On Linux, "container" is broader than Docker. It is really just a group of processes that belong together, tracked by a cgroup. That covers Docker, containerd, CRI-O, and LXC. It also covers plain systemd services, since each one is its own slice. The agent watches cgroups and groups processes accordingly.
Windows has no cgroups, so we had to choose the equivalent unit. We landed on two:
- Windows Services. Each service is a container, like
/win/W3SVCor/win/MSSQL_SQLEXPRESS. - Docker (Windows) containers, discovered through the Docker API.
Once you have identified the process group, collecting its resource metrics is the easy part again. CPU, memory, disk. Same idea as Linux, different APIs.
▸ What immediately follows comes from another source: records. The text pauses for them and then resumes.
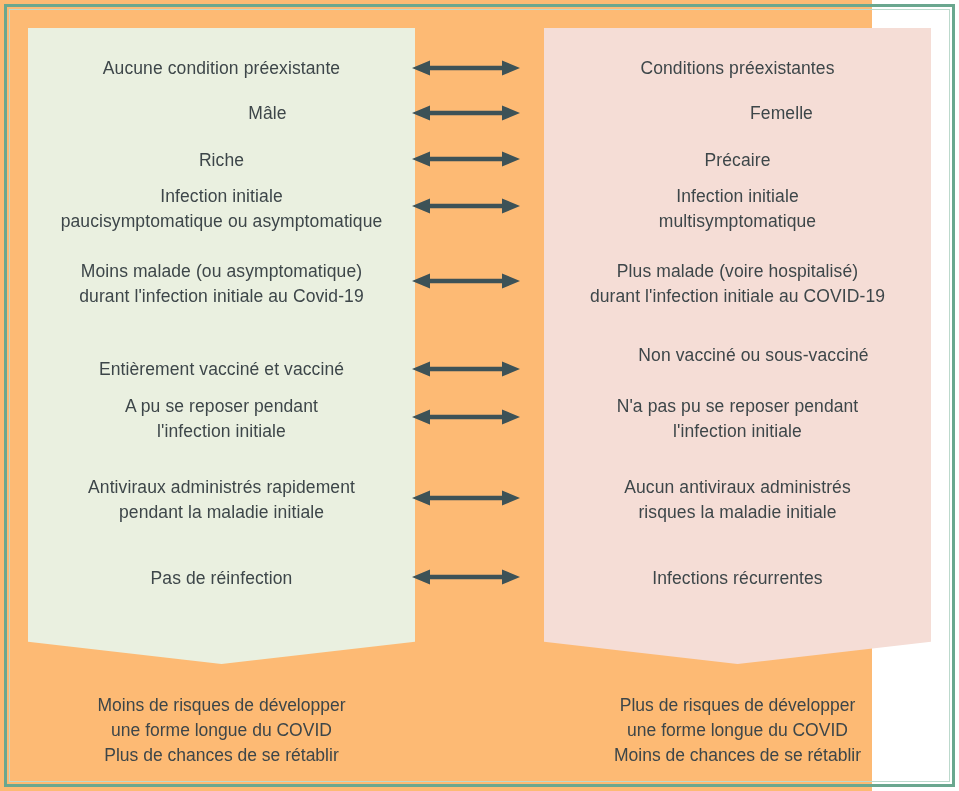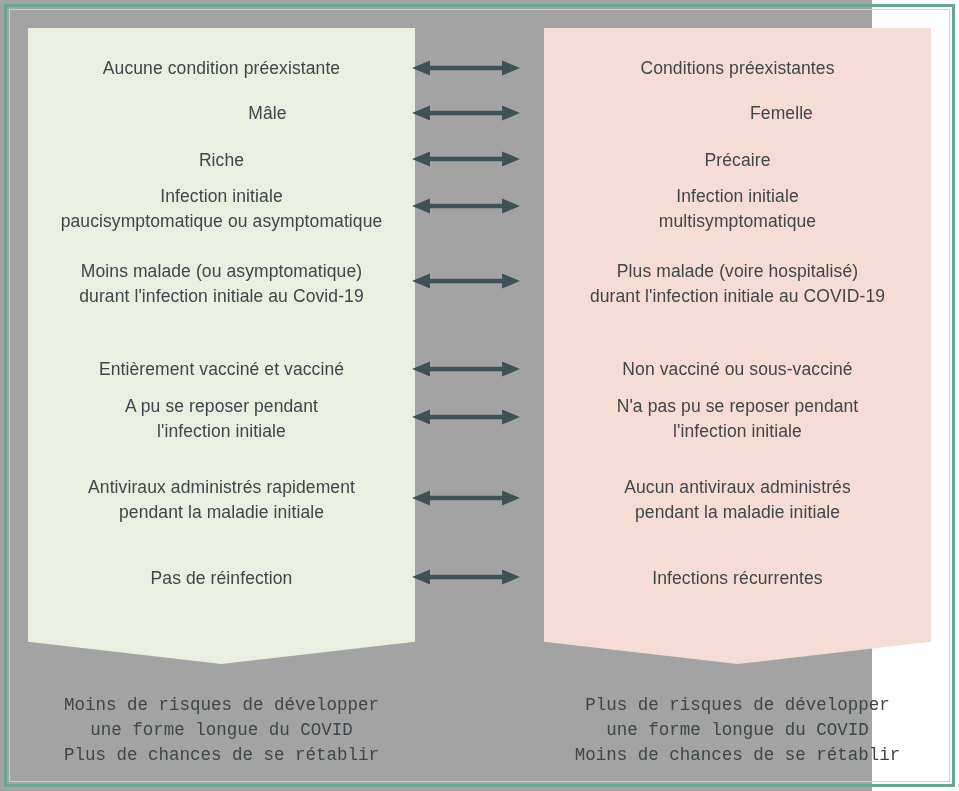--- a/index.html
+++ b/index.html
@@ -18,7 +18,7 @@
     position: relative;
     width: 872px;
     height: 791px;
-    background: #a3a3a3;
+    background: #fdba74;
     box-sizing: border-box;
   }
 

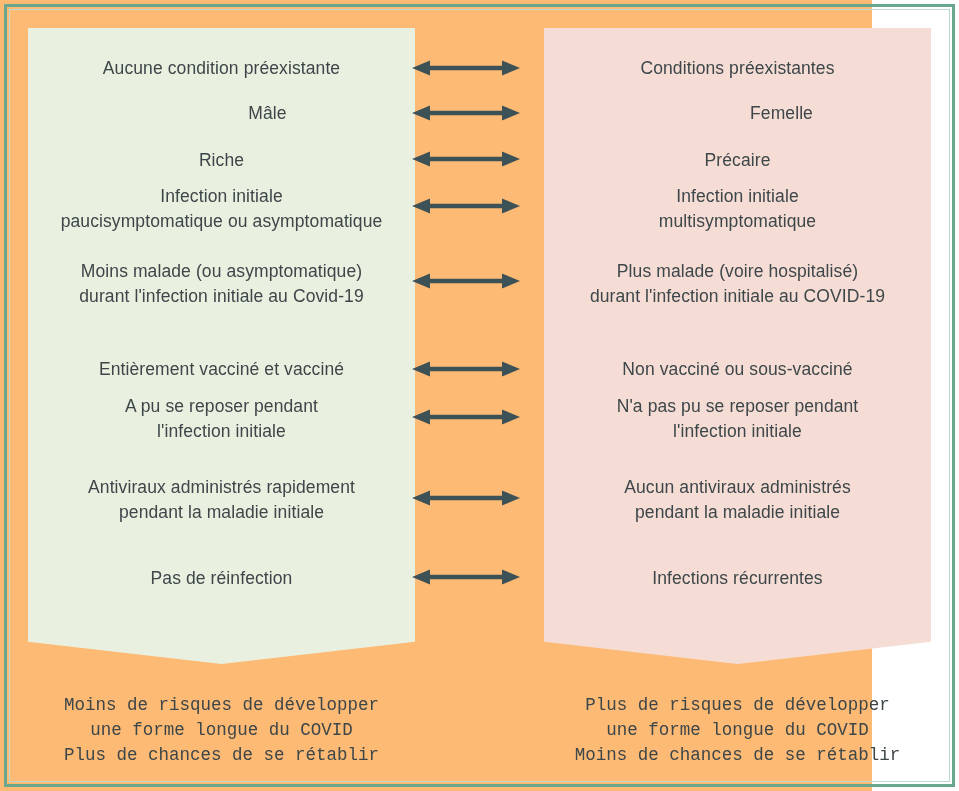--- a/index.html
+++ b/index.html
@@ -126,7 +126,7 @@
       <div class="cell cell-right" style="top: 259px;">Plus malade (voire hospitalisé)
 durant l'infection initiale au COVID-19</div>
       <div class="cell cell-left" style="top: 357px;">Entièrement vacciné et vacciné</div>
-      <div class="cell cell-right" style="top: 357px;">Non vacciné ou sous-vacciné</div>
+      <div class="cell cell-right" style="top: 343px; padding-left: 16px;">Non vacciné ou sous-vacciné</div>
       <div class="cell cell-left" style="top: 394px;">A pu se reposer pendant
 l'infection initiale</div>
       <div class="cell cell-right" style="top: 394px;">N'a pas pu se reposer pendant

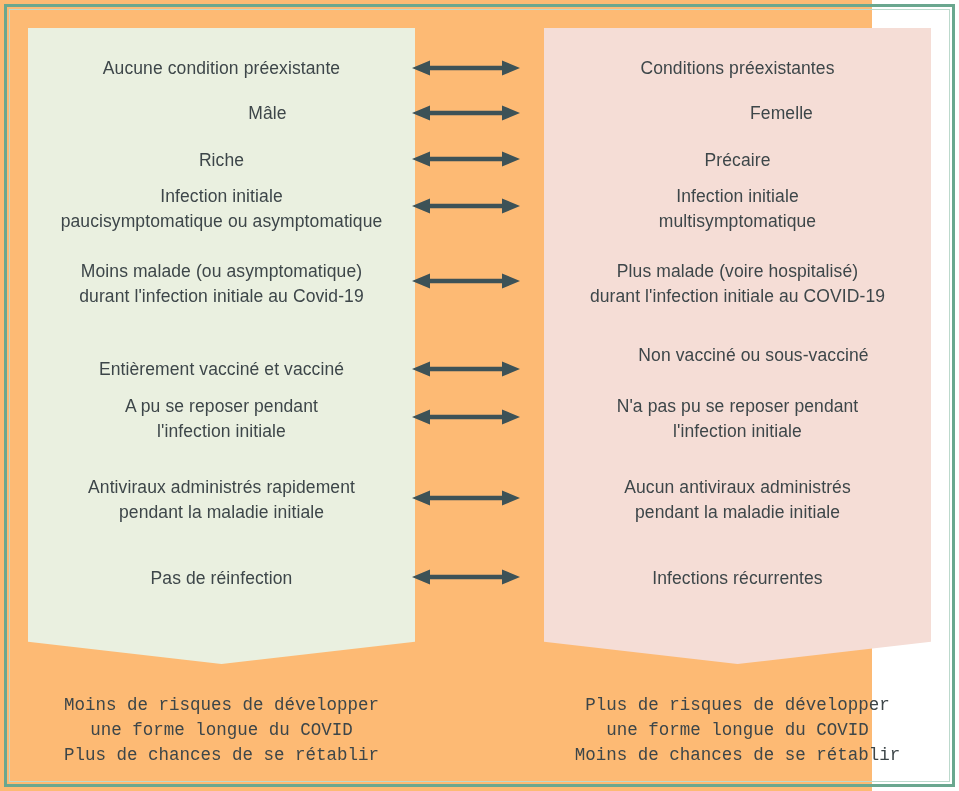--- a/index.html
+++ b/index.html
@@ -134,7 +134,7 @@
       <div class="cell cell-left" style="top: 475px;">Antiviraux administrés rapidement
 pendant la maladie initiale</div>
       <div class="cell cell-right" style="top: 475px;">Aucun antiviraux administrés
-pendant la maladie initiale</div>
+risques la maladie initiale</div>
       <div class="cell cell-left" style="top: 566px;">Pas de réinfection</div>
       <div class="cell cell-right" style="top: 566px;">Infections récurrentes</div>
     </div>

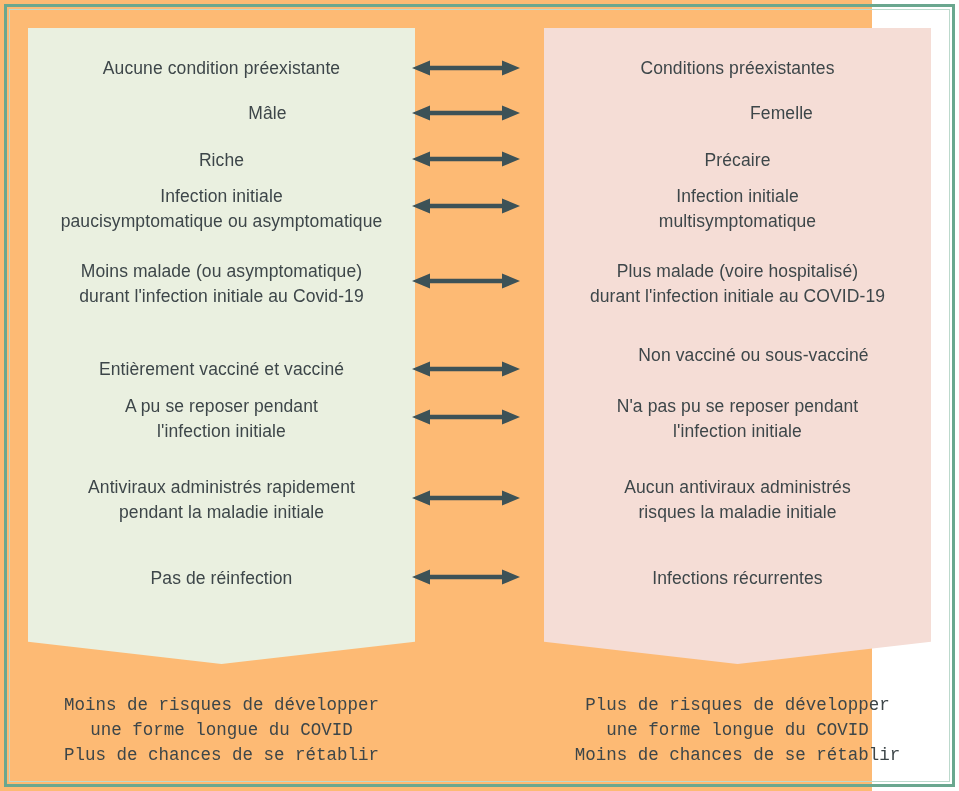--- a/index.html
+++ b/index.html
@@ -94,7 +94,6 @@
     font-size: 17.5px;
     line-height: 25px;
     white-space: pre-line;
-    font-family: Liberation Mono, monospace;
   }
   .conclusion-left  { left: 28px;  }
   .conclusion-right { left: 544px; }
Docker has one catch. A Windows container runs in one of two modes:
- Process isolation. It shares the host kernel. We see its processes and collect everything.
- Hyper-V isolation. It runs in its own tiny VM with its own kernel. To the host, that VM is a sealed box. We cannot see inside it. So we report CPU and memory through the Docker API, and still place the container on the map by its IP, so edges pointing to it resolve.
So far, so manageable. Now the interesting part.
How do containers talk to each other?
A list of applications is useful. A map of how they depend on each other is far more useful. That map is the heart of Coroot.
To draw it, we need two things at the TCP level:
- Connection events: who connected to whom.
- Listening sockets: who listens on which address.
Put those together and the map builds itself. Match one container's outbound connection against another's listening socket, and an edge appears between them. No config, no naming conventions.
On Linux, eBPF is perfect for this. We hook the TCP lifecycle in the kernel and watch every connect, accept, and close as it happens.
On Windows, eBPF was not an option. There is a Microsoft eBPF for Windows project, and it is promising, but "promising" is not "bet the production fleet on it". Asking customers to load a young kernel extension just to get monitoring is a hard sell.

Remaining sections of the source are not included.